= SUPPLIED MATERIAL =
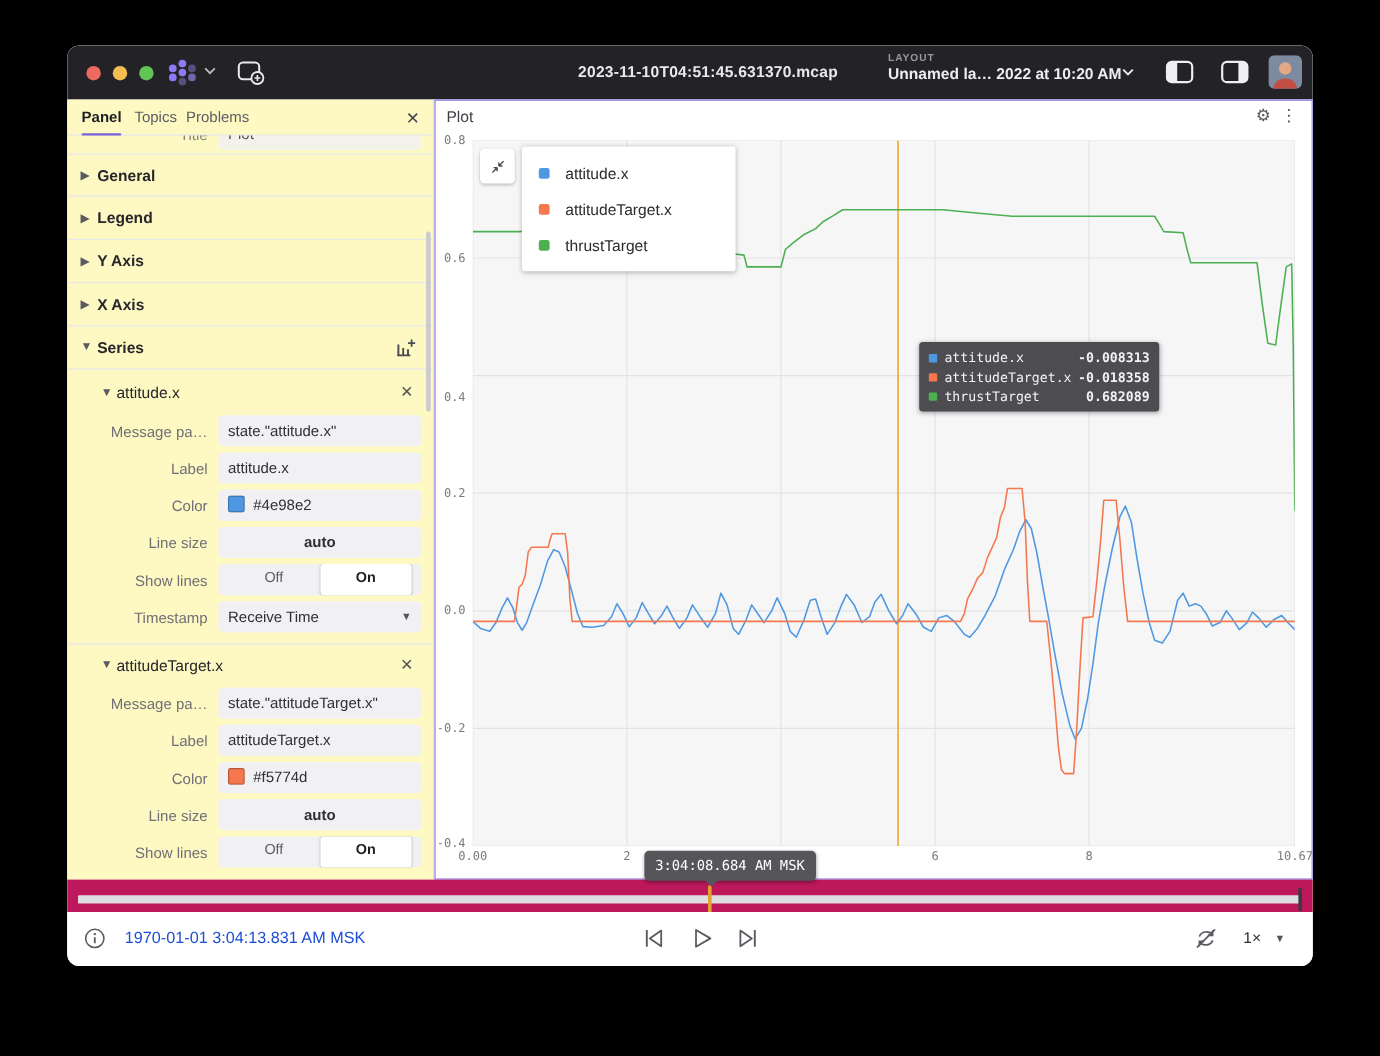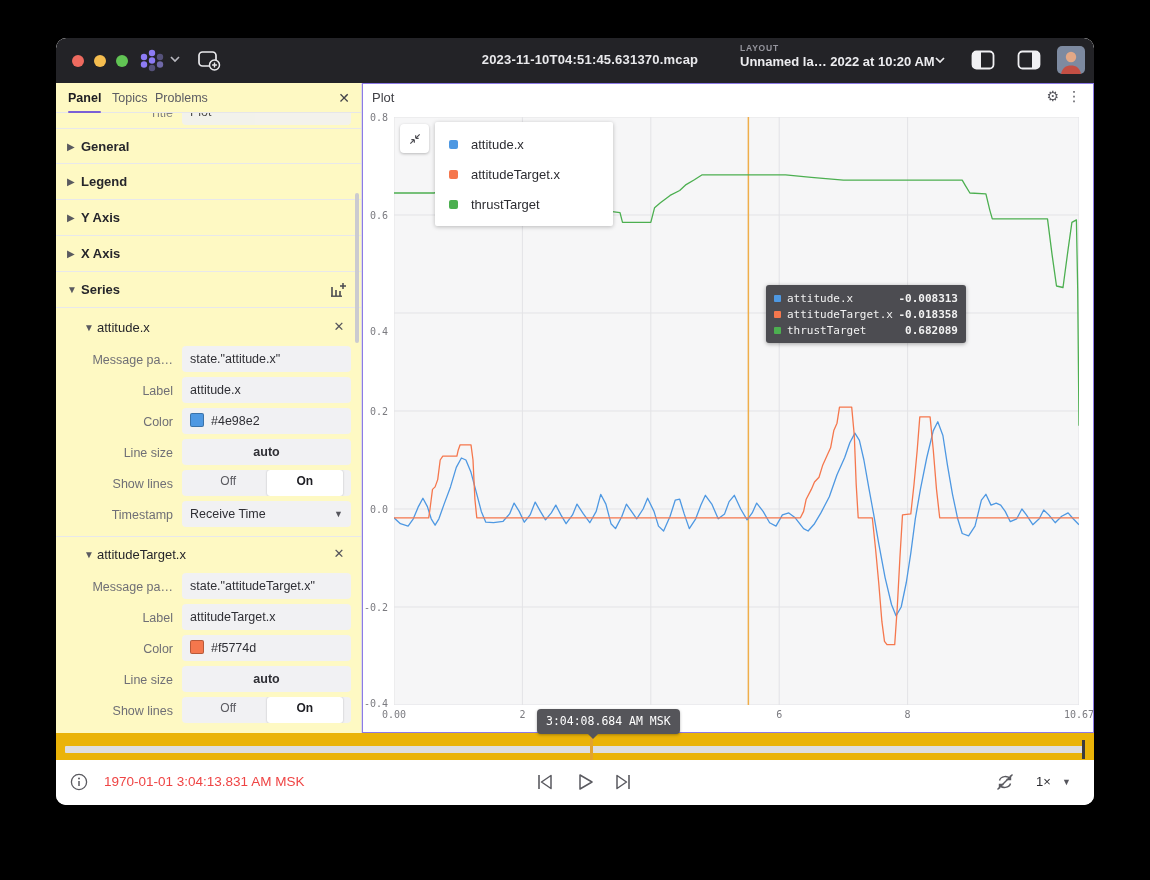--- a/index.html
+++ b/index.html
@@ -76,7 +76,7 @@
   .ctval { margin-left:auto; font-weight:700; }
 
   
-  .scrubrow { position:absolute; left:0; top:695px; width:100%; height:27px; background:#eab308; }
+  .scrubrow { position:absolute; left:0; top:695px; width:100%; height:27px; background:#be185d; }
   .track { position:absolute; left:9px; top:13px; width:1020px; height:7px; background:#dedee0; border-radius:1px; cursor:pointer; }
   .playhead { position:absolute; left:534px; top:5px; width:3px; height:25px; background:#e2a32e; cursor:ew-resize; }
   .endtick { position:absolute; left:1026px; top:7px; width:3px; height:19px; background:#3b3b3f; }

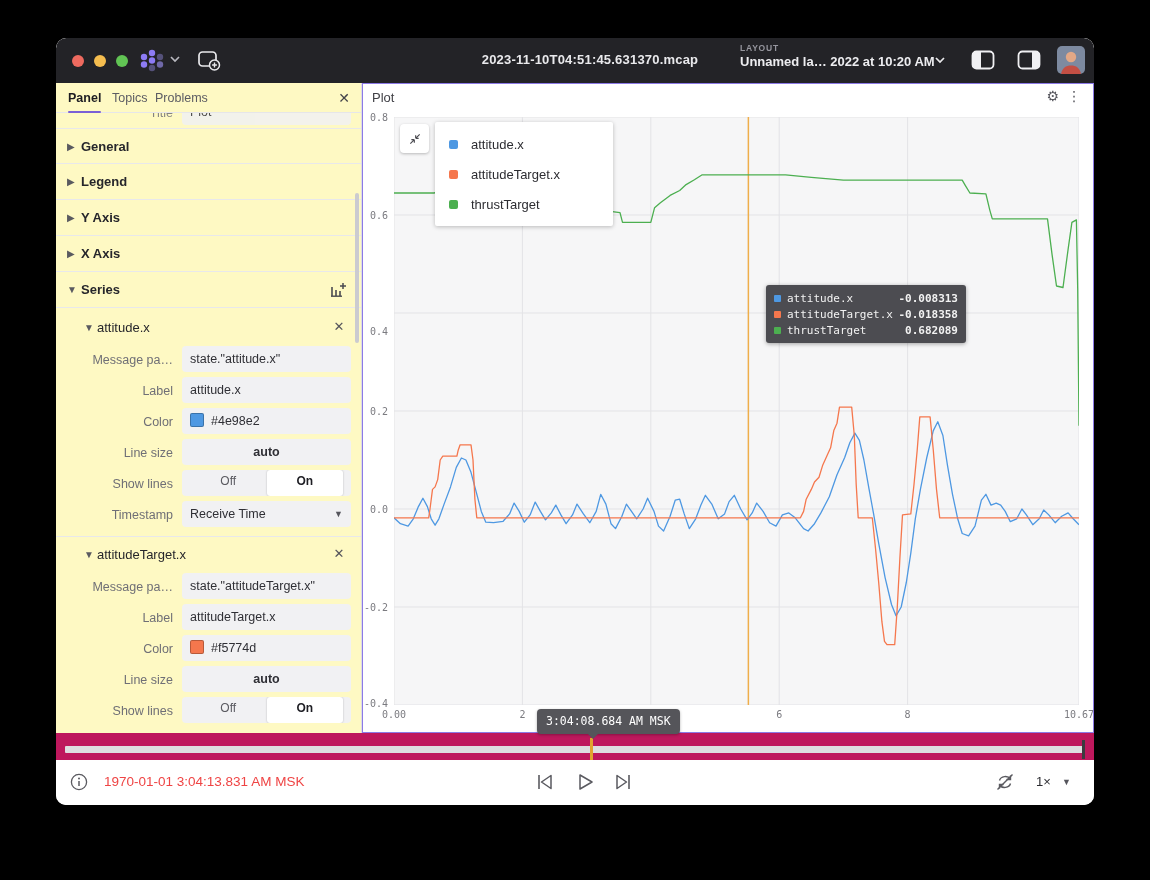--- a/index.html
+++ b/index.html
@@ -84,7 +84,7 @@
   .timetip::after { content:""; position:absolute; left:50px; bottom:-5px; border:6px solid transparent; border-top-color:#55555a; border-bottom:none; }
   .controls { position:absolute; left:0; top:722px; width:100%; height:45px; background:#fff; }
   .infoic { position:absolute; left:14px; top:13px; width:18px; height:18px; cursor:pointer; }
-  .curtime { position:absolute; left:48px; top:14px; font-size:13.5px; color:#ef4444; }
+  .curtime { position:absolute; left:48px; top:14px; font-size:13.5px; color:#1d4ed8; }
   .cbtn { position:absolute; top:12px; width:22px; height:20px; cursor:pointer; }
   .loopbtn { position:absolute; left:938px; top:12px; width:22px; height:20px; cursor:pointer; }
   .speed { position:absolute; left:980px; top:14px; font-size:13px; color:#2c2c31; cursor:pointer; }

==

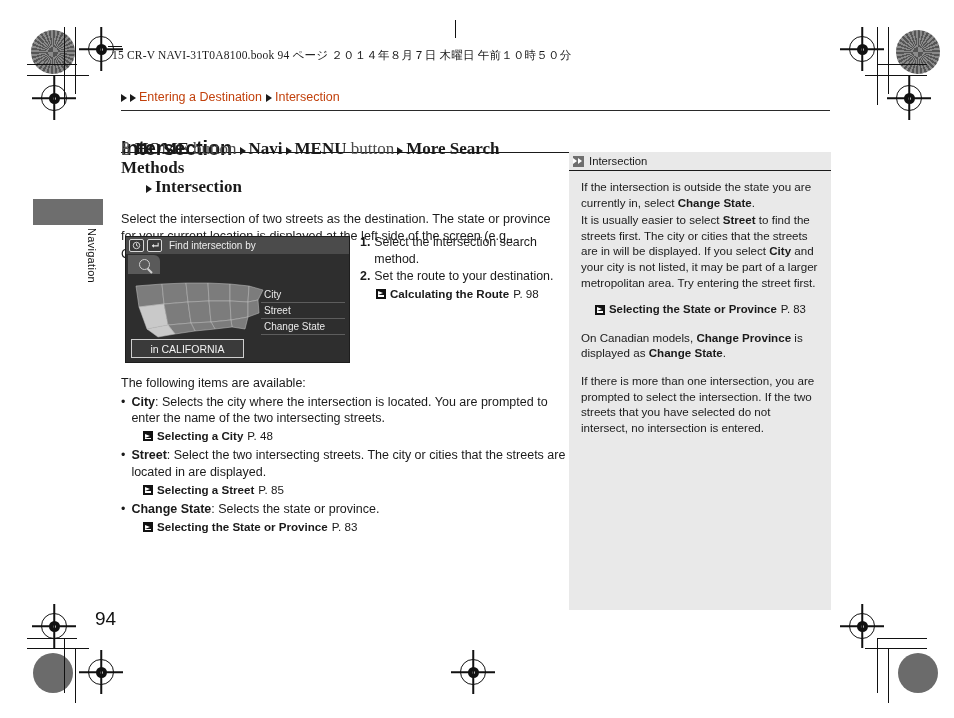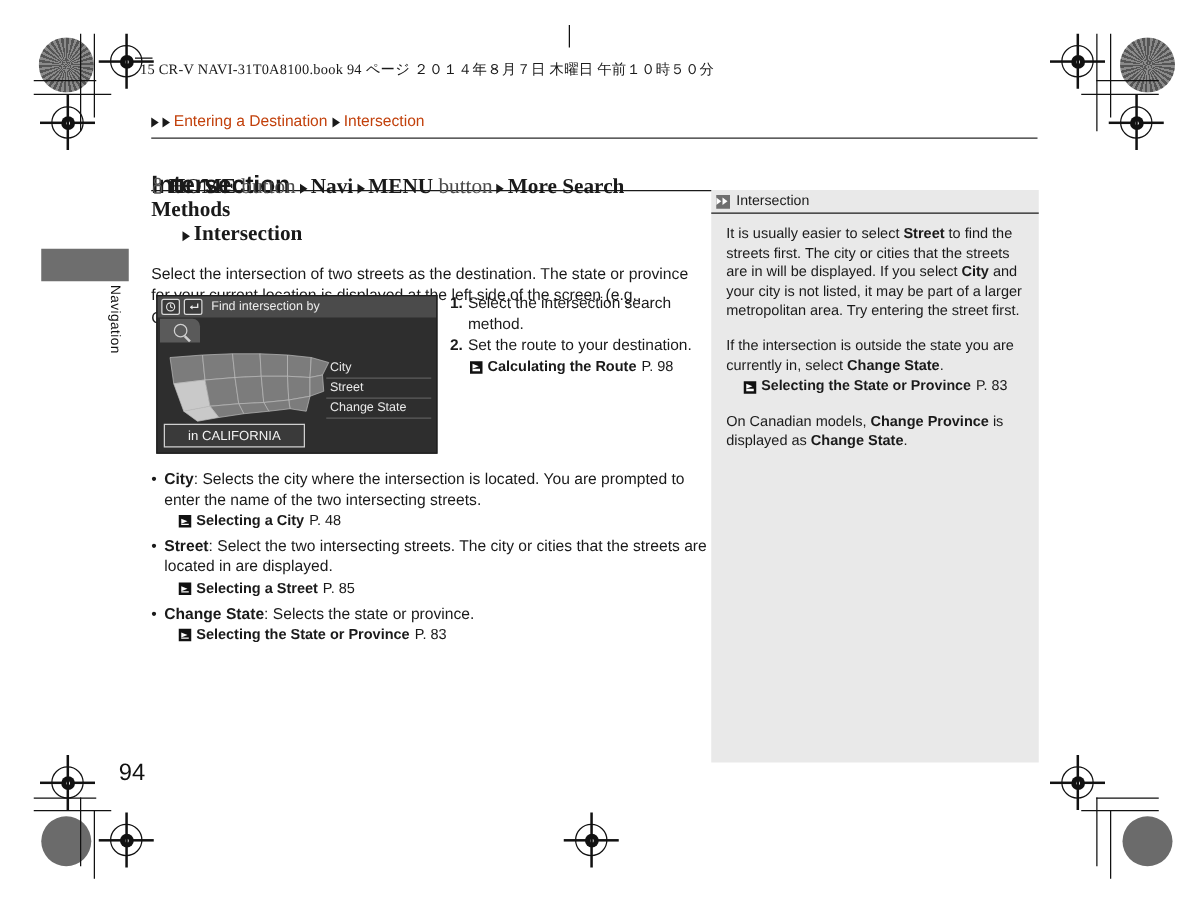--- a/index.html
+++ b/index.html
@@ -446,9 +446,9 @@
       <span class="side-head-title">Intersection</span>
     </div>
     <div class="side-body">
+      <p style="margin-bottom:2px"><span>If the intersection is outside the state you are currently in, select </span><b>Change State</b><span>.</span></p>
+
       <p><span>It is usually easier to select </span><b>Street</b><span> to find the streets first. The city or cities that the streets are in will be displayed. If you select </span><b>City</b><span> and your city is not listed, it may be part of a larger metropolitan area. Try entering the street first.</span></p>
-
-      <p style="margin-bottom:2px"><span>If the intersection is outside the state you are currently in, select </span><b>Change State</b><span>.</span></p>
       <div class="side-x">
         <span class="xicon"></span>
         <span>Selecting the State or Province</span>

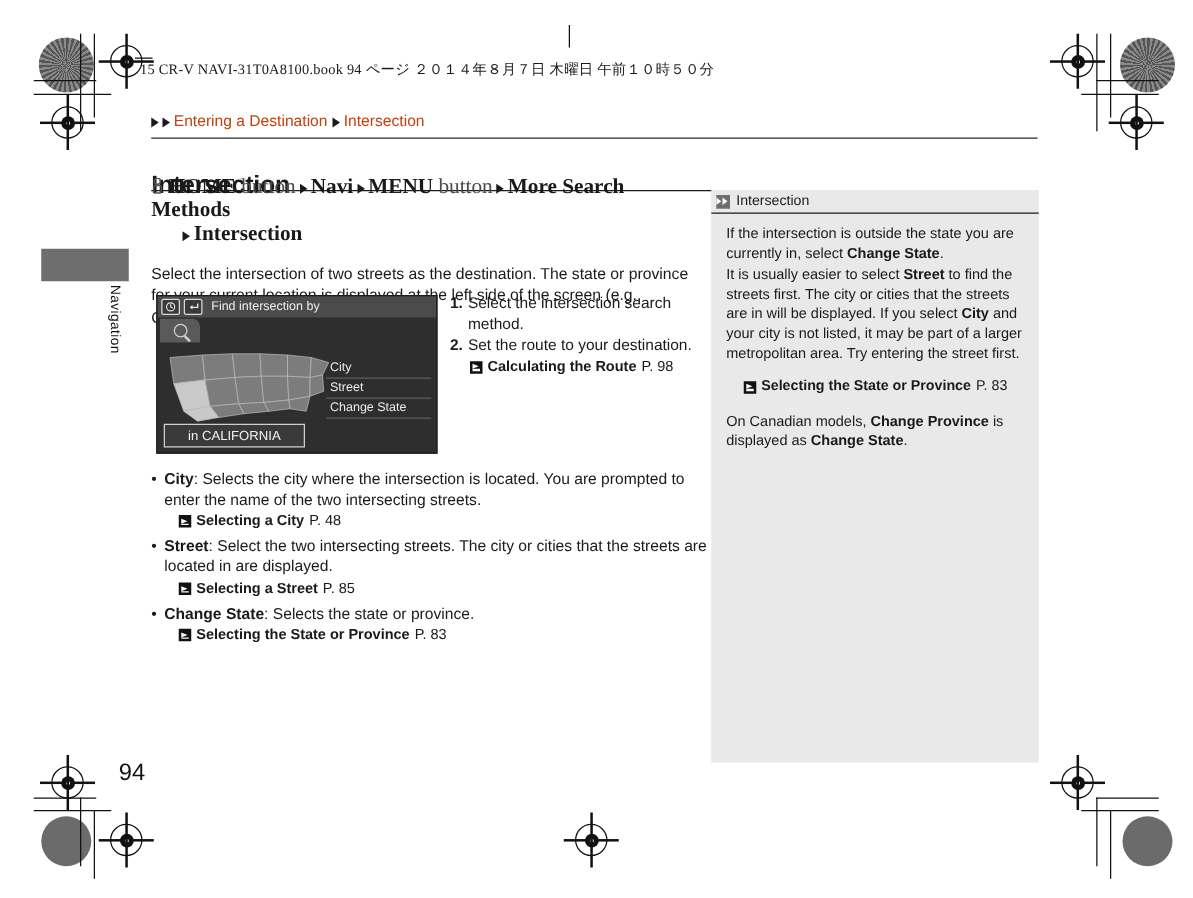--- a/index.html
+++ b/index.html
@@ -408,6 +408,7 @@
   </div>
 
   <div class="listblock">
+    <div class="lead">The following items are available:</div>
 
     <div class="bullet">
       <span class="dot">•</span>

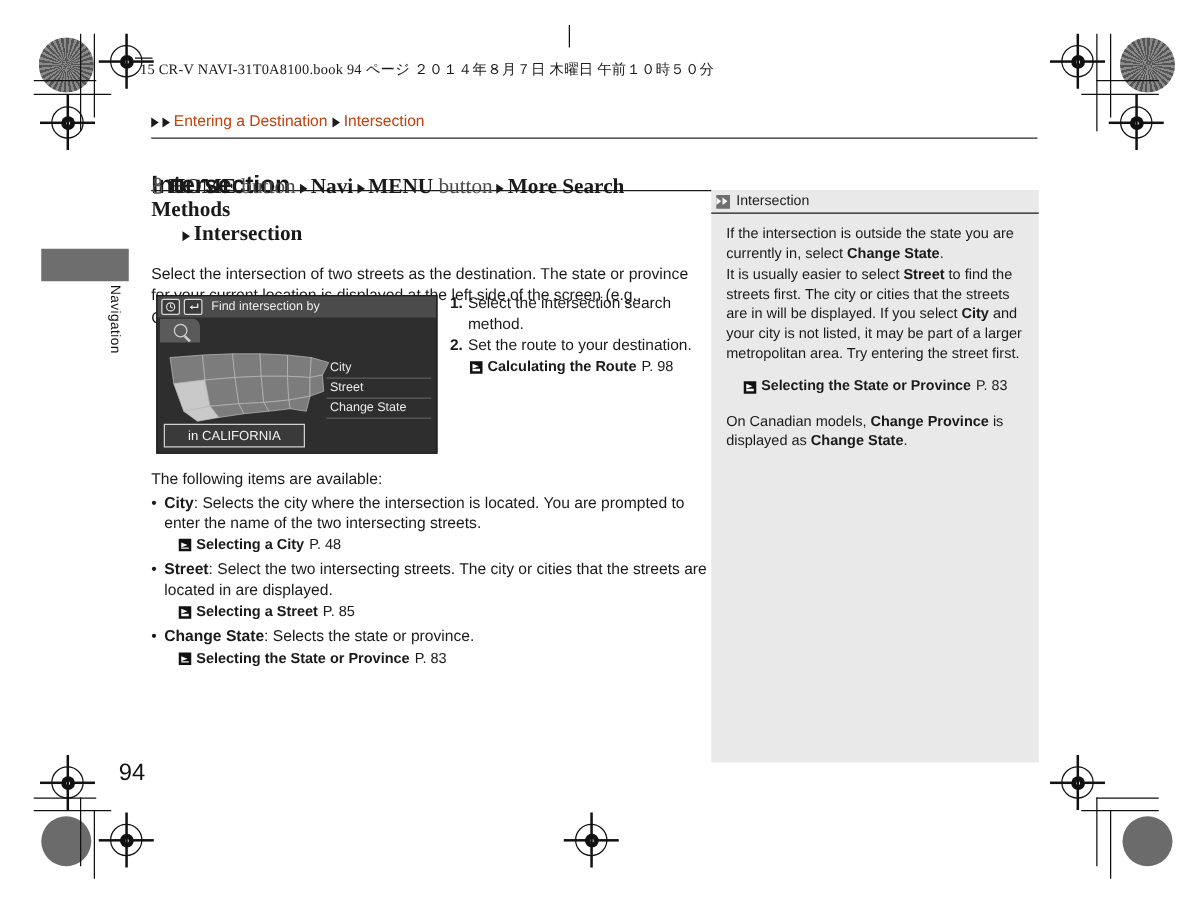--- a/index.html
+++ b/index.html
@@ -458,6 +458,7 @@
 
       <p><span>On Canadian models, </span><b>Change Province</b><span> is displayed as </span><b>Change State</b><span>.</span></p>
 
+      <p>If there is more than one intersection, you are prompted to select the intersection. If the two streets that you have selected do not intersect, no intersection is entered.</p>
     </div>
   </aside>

= DIRECTIONS FOR THIS TASK =
Which lines of the records hold the string "border"? Copy each one.

= YOUR RESPONSE =
   .track { position:absolute; left:9px; top:13px; width:1020px; height:7px; background:#dedee0; border-radius:1px; cursor:pointer; }
   .timetip::after { content:""; position:absolute; left:50px; bottom:-5px; border:6px solid transparent; border-top-color:#55555a; border-bottom:none; }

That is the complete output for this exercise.